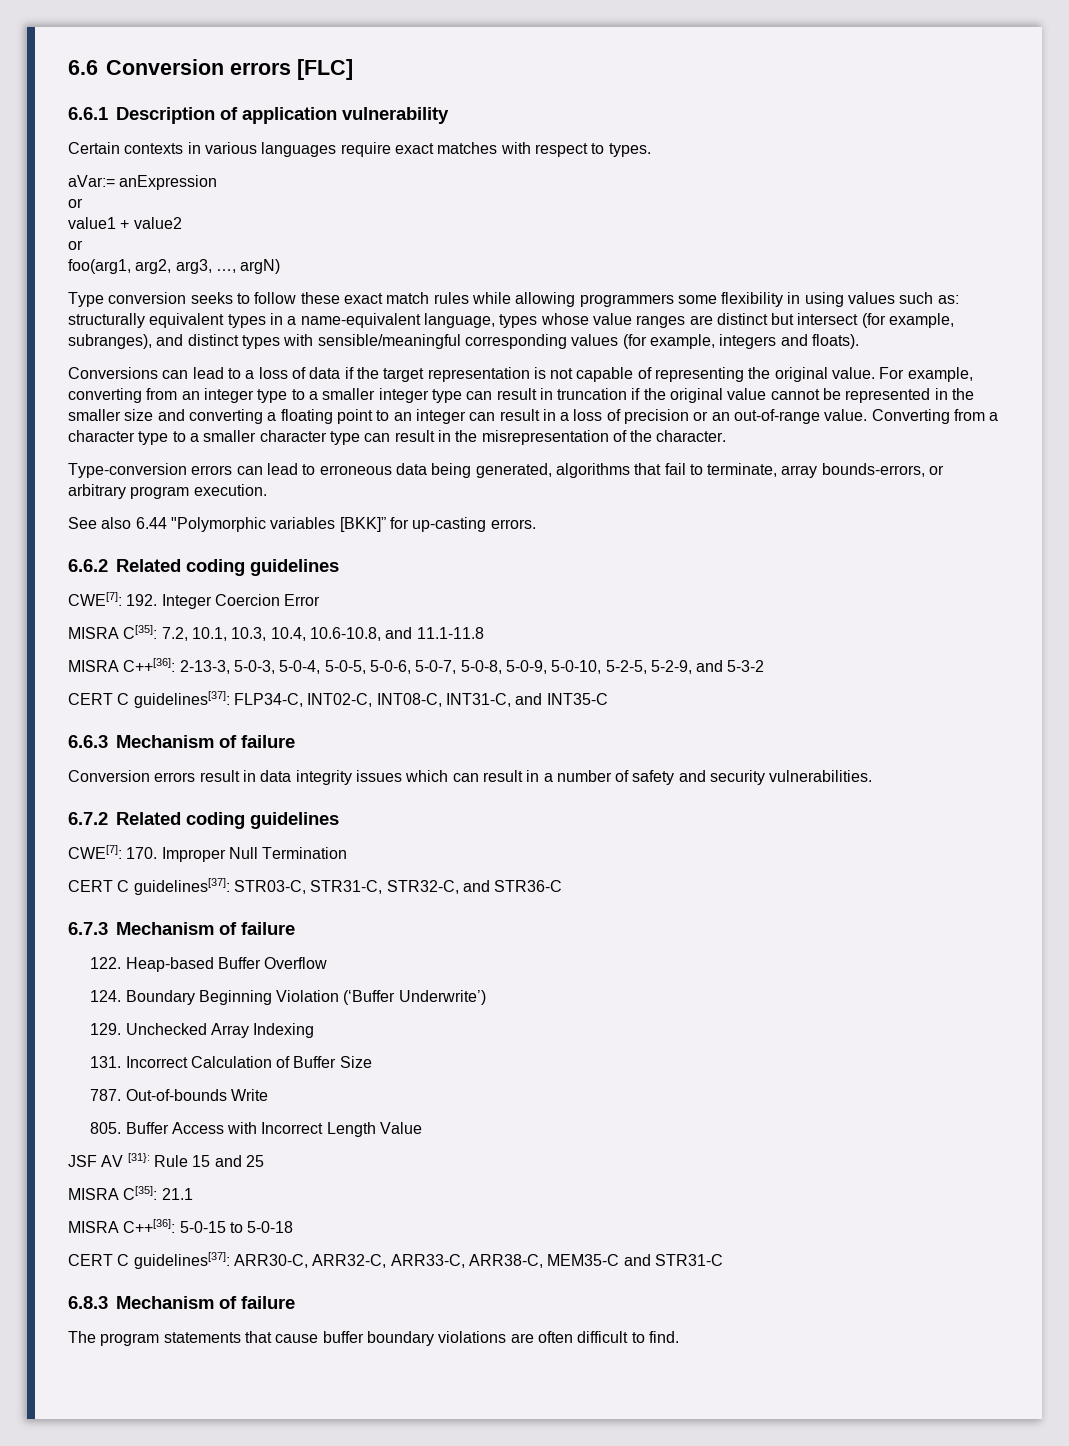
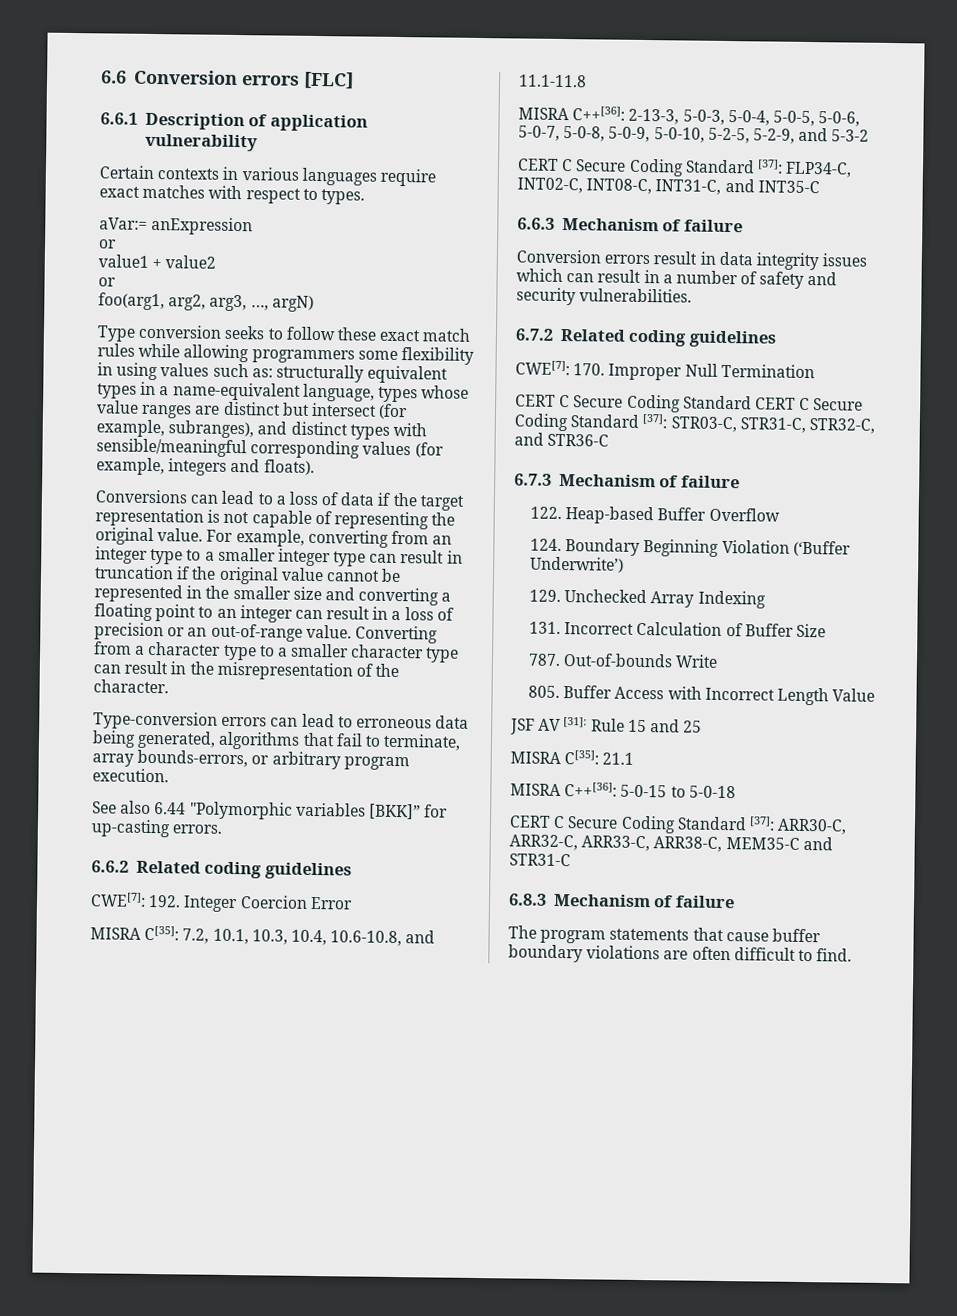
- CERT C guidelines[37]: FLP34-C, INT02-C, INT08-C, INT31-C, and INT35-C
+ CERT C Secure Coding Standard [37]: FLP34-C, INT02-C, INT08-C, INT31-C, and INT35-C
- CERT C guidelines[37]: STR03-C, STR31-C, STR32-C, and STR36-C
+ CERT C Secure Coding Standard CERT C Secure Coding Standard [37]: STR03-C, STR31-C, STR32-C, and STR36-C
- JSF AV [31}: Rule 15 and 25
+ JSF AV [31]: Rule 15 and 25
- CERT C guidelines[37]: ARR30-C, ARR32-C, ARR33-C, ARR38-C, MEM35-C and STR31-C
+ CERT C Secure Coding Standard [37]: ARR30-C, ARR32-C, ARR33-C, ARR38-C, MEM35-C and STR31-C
**********
Give the listing above again in its entirety and exactly; do not include the pictures.

- CERT C guidelines[37]: FLP34-C, INT02-C, INT08-C, INT31-C, and INT35-C
+ CERT C Secure Coding Standard [37]: FLP34-C, INT02-C, INT08-C, INT31-C, and INT35-C
- CERT C guidelines[37]: STR03-C, STR31-C, STR32-C, and STR36-C
+ CERT C Secure Coding Standard CERT C Secure Coding Standard [37]: STR03-C, STR31-C, STR32-C, and STR36-C
- JSF AV [31}: Rule 15 and 25
+ JSF AV [31]: Rule 15 and 25
- CERT C guidelines[37]: ARR30-C, ARR32-C, ARR33-C, ARR38-C, MEM35-C and STR31-C
+ CERT C Secure Coding Standard [37]: ARR30-C, ARR32-C, ARR33-C, ARR38-C, MEM35-C and STR31-C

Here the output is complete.